I spent the week locked inside my house, caring for Ben, my parents bringing us groceries and other necessities, until one day my father looked at me with a dark gaze and said, “She's gone.” I felt like a huge weight had been lifted off of my heart, but there was a depression left from where it had been. Ben felt better so I left him with my folks, saying I needed to run for a bit. My wolf ran to her parents' house, a last ditch attempt to catch her scent again, and he did. His eyes rolled back and he groaned, his entire body shivering in ecstasy. I'd never seen him experience anything like this in all of our years together and a gigantic wave of guilt threatened to knock me over. I'd denied him his mate, his other half. We'd never even seen Samantha's wolf. That was probably why he had distanced himself from me, he was alone and suffering. One of our kind dying after the loss of a mate wasn’t unheard of. I just selfishly assumed that, because my human side loved Hailey and because we’d never marked Samantha, that my wolf would have an easier time of it. Samantha's sister came out to the porch, narrowed her eyes at me, and opened the door for my wolf to pass. He followed his mate's scent to a room on the second floor, curled up on her bed, feeling closer to her than he'd done in years, and we slept through the night for the first time since that night with her . The next morning, Lucas threw a pair of shorts at me and told me to get out quickly, before Sam's father got up.
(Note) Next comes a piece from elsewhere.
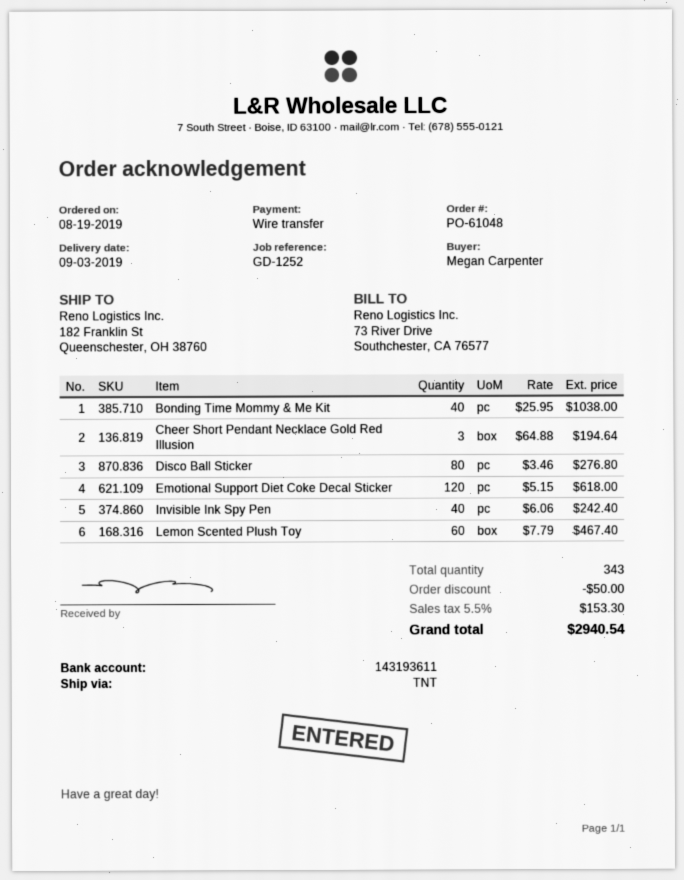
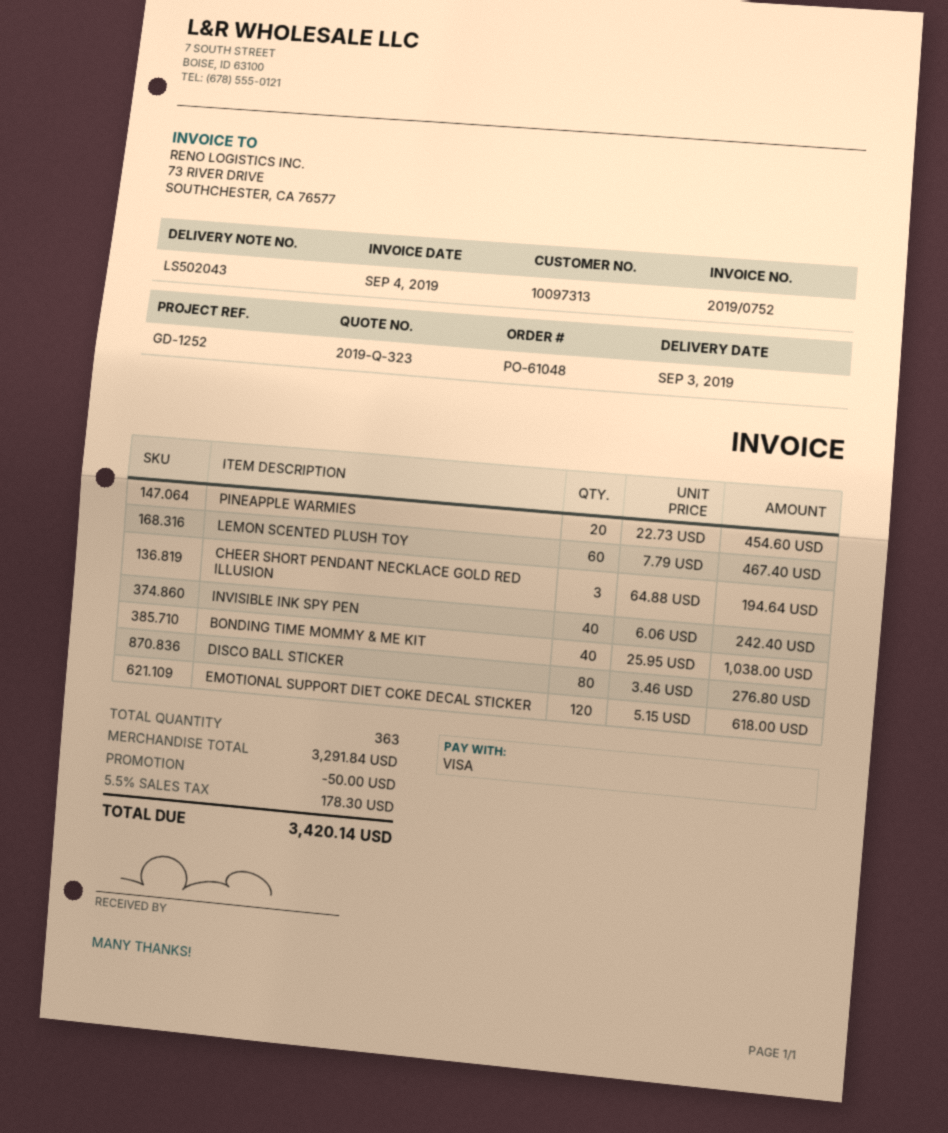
payment method: bank transfer -> Visa
PINEAPPLE WARMIES: none -> 20 x 22.73 = 454.60
total quantity: 343 -> 363
tax: 5.5% = 153.30 -> 5.5% = 178.30
total: 2940.54 -> 3420.14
I took the long way home, my head hung in shame.

I just needed Hailey to get home. I needed to hug her, smell her, be buried inside her. She was insatiable during both pregnancies and often rode me with abandon, which paradoxically caused me to hold back even more than usual. I could never let my claws out with her, could never pound into her with my full strength, especially when she was with pup. At the pack gym, I’d see other males walking around shirtless, sporting bloody scratches on their backs that persisted for days despite shifter healing. Some of them would talk in the locker room as they smirked at each other, saying “you know how females get” or “my mate was in heat last week”. They never looked at me or taunted me directly, but I still felt as if they are mocking me. In the human world, being with Hailey made others look at me with envy, and if I was being honest, I’d enjoyed it. Here, no one envied me. Quite the opposite, they pitied me. Not because she was human, but because she wasn’t my mate. I tried not to look at other wolves' marks. Most of the males here had experienced both – being with their mate, sexually, and with others (often humans) before that, so they undoubtedly had knowledge of something that I could only guess at – nothing could measure up to being with your mate. But I was more human than animal, and sex wasn’t the only thing in a relationship. I loved Hailey and I was happy with her. I really was.